諾維爾/AIL 完成式和過去完成式
接下來我們來看看完成式和過去完成式。這裡所有西歐語言(D E F I S Sc)都用動詞 have 的某種形式加上過去分詞,例如 E I have lost, I had lost。現代希臘語也是如此。從歷史上看,這是從 have 和被動分詞保留其普通含義的句子中發展而來的:我找到了鑰匙最初意味著我擁有現在(作為)找到的鑰匙;但隨著時間的推移,這種含義被遺忘了,這種結構被類推擴充套件到在邏輯上不可能進行相同分析的案例中:我丟了鑰匙,等等。現在,在 Esp-Ido 型別的語言中,這種相應的結構是行不通的,因為分詞有一個形容詞形式,沒有不定冠詞,因為像 me havas perdita klefo(或複數 klefi)這樣的句子很容易被誤解為意思是“我有一把丟了的鑰匙(一些丟了的鑰匙)”,而不是“我丟了一把鑰匙(一些鑰匙)”。Me havas obliviita omno 我忘記了一切,或者我擁有一切(曾經)被遺忘的東西。這與來自波蘭語(他母語)的習慣相結合,使得柴門霍夫採用了實際上更合乎邏輯的表達 mi estas perdinta '我正在失去',mi estis perdinta '我正在失去' 表示 '我已經(曾經)失去';estus estinta 表示 '曾經將會'。最初在 Ido(me esas perdinta,me esis perdinta)中模仿了這種說法,但對於西歐人來說,這些總是顯得笨拙且繞口,因此大多數 Idists 欣然接受了插入 -ab- 的新合成形式,這些形式在幾年後被允許使用:perdabis '曾經失去',perdabos '將要失去',perdabus '應該失去'(為什麼 perdabas '已經失去' 沒有同時被採用,將永遠是一個謎)。類似的插入已經由 Courtonne(1885)使用:amavam have loved, amavom shall have loved。但儘管在練習了一段時間後更容易處理,這些高度合成的形式並不吸引人,尤其是當與被動語態字尾 -es- 結合使用時:perdesabis '曾經被丟失',perdesabos 等,因此我們必須尋找更簡單的表達。

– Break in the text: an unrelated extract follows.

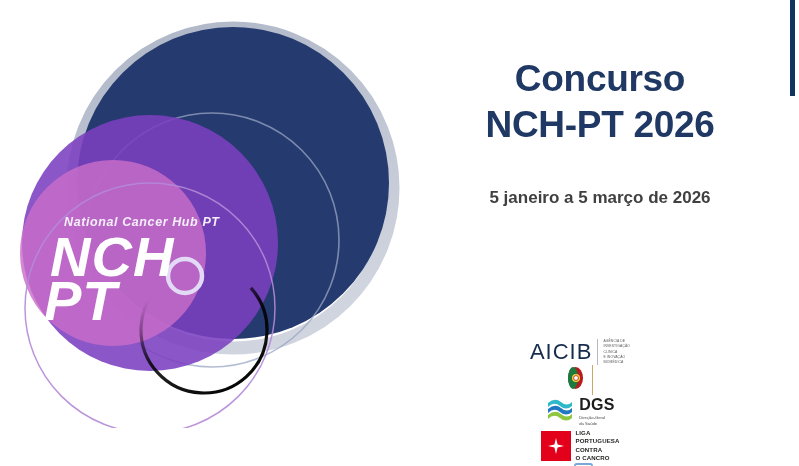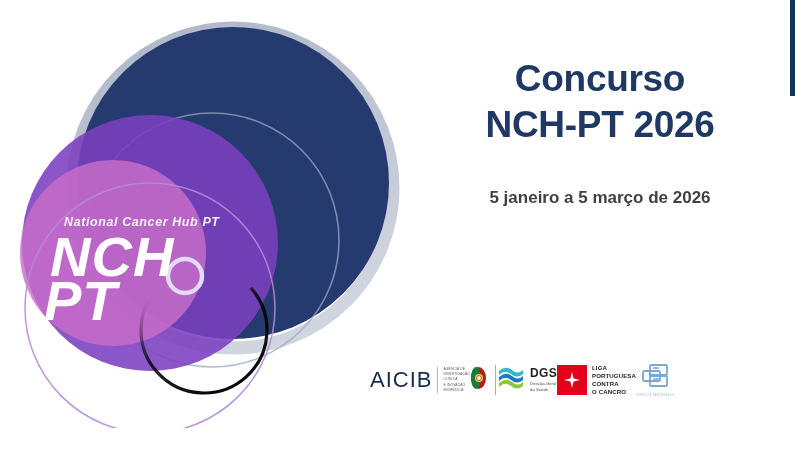"AICIB" .logos { flex-direction: none -> column; top: 354px -> 339px }
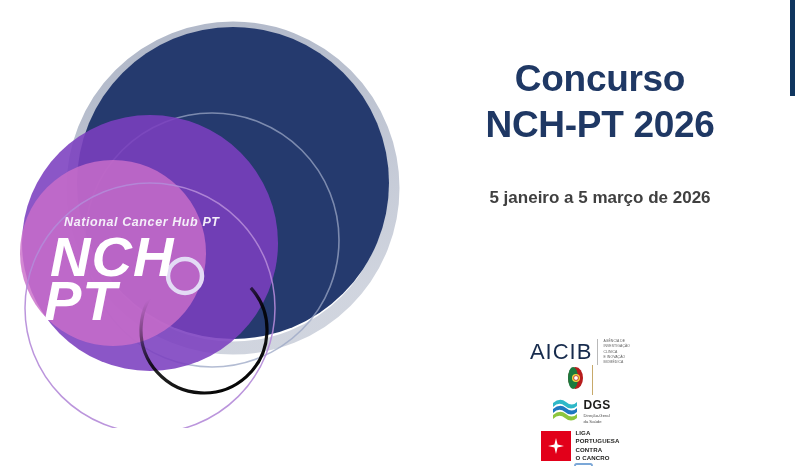"DGS" .dgs-word { font-size: 12px -> 16px }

這些是在組合中找到的,其中西歐形式以避免歧義的方式被模仿,首先是因為使用的助動詞 ha 和 had 與完整的佔有動詞 have,haved 不同,其次是因為它不是助動詞之後使用的分詞,而是詞幹:me ha perda klefe,me had perda klefe '我(曾經)丟了一把鑰匙',這很容易與 me have perdat(perdati)klefe,me haved perdat(perdati)klefe '我有一把丟了的鑰匙,我有一把丟了的鑰匙' 區分開來。
透過這些助動詞,很容易形成更復雜的時態:vu sal ha perda 你將要失去,la vud ha veni 她曾經會來。還要注意不定式:es plu agreabli tu viva kam tu ha viva o tu sal viva。
提一下 ha 和 had 必須與所有動詞一起使用,包括那些在 D 和 Sc(以及在一定程度上在 E 中)與動詞 be(sein,være)結合形成完成式和過去完成式的不及物動詞,可能並非多餘:lo ha veni 他已經(是)來了,er ist gekommen,han er kommen;lo had veni 等。Me ha es ich bin gewesen。
當然,也可以形成助動詞的分詞:hant veni 已經來,salent veni = Ido venonta。這些複合形式可以自由地用在同位語中,但不能像 Esp-Ido 形式那樣容易地用作狀語,但這些情況並不常見,而且關係從句總是很方便。對於 Z la venonta tempo 我們說 li futur(i) tempe。